### What you will do
In your copy, leave out the pictures and repeat the entries below exactly.

### Input for this task
[Start of Attachment]
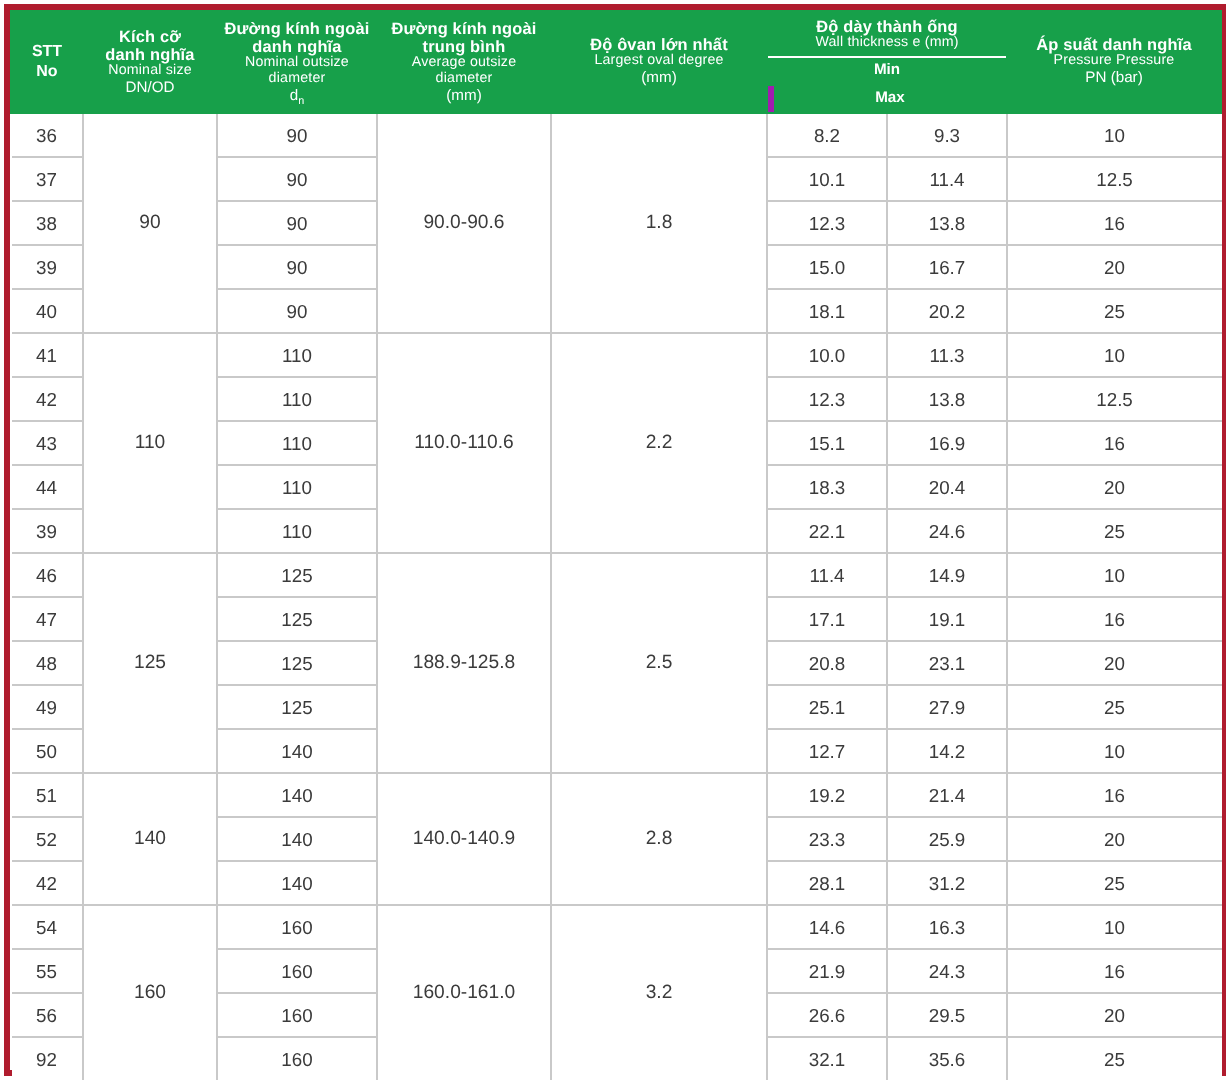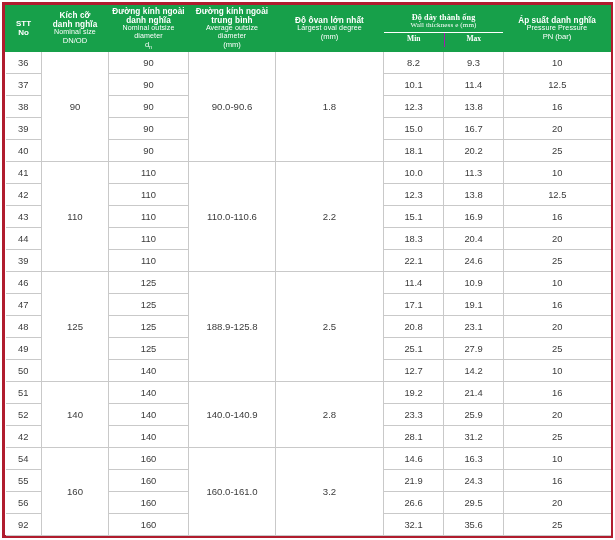--- a/index.html
+++ b/index.html
@@ -68,7 +68,7 @@
     display: block;
     line-height: 1.2;
   }
-  td.hdr-split { padding: 0; font-family: Liberation Serif, serif; }
+  td.hdr-split { padding: 0; }
   .split-top {
     padding: 3px 2px 2px 2px;
     border-bottom: 1px solid #ffffff;

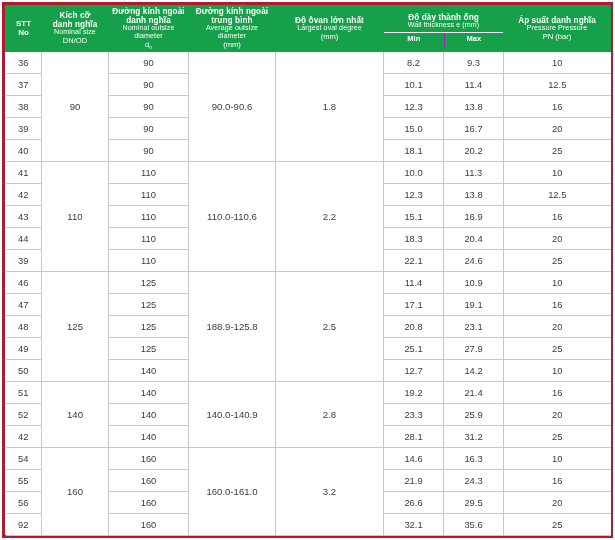--- a/index.html
+++ b/index.html
@@ -73,7 +73,7 @@
     padding: 3px 2px 2px 2px;
     border-bottom: 1px solid #ffffff;
   }
-  .split-bot { display: flex; }
+  .split-bot { display: flex; flex-direction: column; }
   .split-bot > div {
     flex: 1 1 50%;
     padding: 2px 1px 3px 1px;

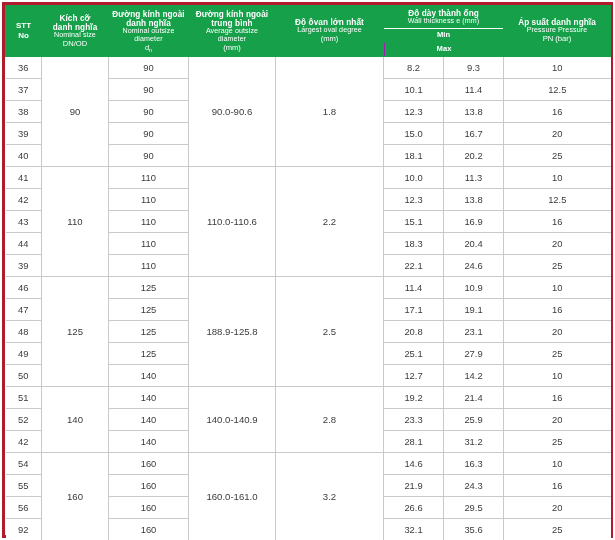--- a/index.html
+++ b/index.html
@@ -78,7 +78,7 @@
     flex: 1 1 50%;
     padding: 2px 1px 3px 1px;
   }
-  .split-bot > div + div { border-left: 1px solid #a21caf; }
+  .split-bot > div + div { border-left: 3px solid #a21caf; }
   sub { font-size: 5.4px; vertical-align: baseline; position: relative; top: 2px; }
 
   

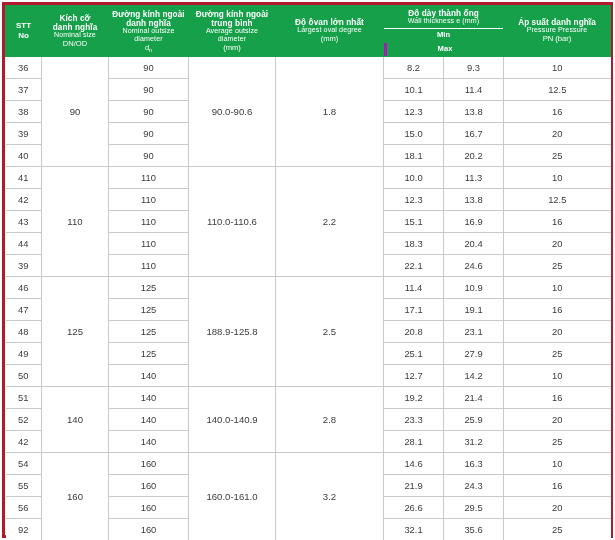--- a/index.html
+++ b/index.html
@@ -251,7 +251,7 @@
             <td class="merged" rowspan="5">188.9-125.8</td>
             <td class="merged" rowspan="5">2.5</td>
             <td>11.4</td>
-            <td>10.9</td>
+            <td>14.9</td>
             <td class="col-pn">10</td>
           </tr>
           <tr>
[End of Attachment]
### Result of the task
--- a/index.html
+++ b/index.html
@@ -68,7 +68,7 @@
     display: block;
     line-height: 1.2;
   }
-  td.hdr-split { padding: 0; font-family: Liberation Serif, serif; }
+  td.hdr-split { padding: 0; }
   .split-top {
     padding: 3px 2px 2px 2px;
     border-bottom: 1px solid #ffffff;

--- a/index.html
+++ b/index.html
@@ -73,7 +73,7 @@
     padding: 3px 2px 2px 2px;
     border-bottom: 1px solid #ffffff;
   }
-  .split-bot { display: flex; }
+  .split-bot { display: flex; flex-direction: column; }
   .split-bot > div {
     flex: 1 1 50%;
     padding: 2px 1px 3px 1px;

--- a/index.html
+++ b/index.html
@@ -78,7 +78,7 @@
     flex: 1 1 50%;
     padding: 2px 1px 3px 1px;
   }
-  .split-bot > div + div { border-left: 1px solid #a21caf; }
+  .split-bot > div + div { border-left: 3px solid #a21caf; }
   sub { font-size: 5.4px; vertical-align: baseline; position: relative; top: 2px; }
 
   

--- a/index.html
+++ b/index.html
@@ -251,7 +251,7 @@
             <td class="merged" rowspan="5">188.9-125.8</td>
             <td class="merged" rowspan="5">2.5</td>
             <td>11.4</td>
-            <td>10.9</td>
+            <td>14.9</td>
             <td class="col-pn">10</td>
           </tr>
           <tr>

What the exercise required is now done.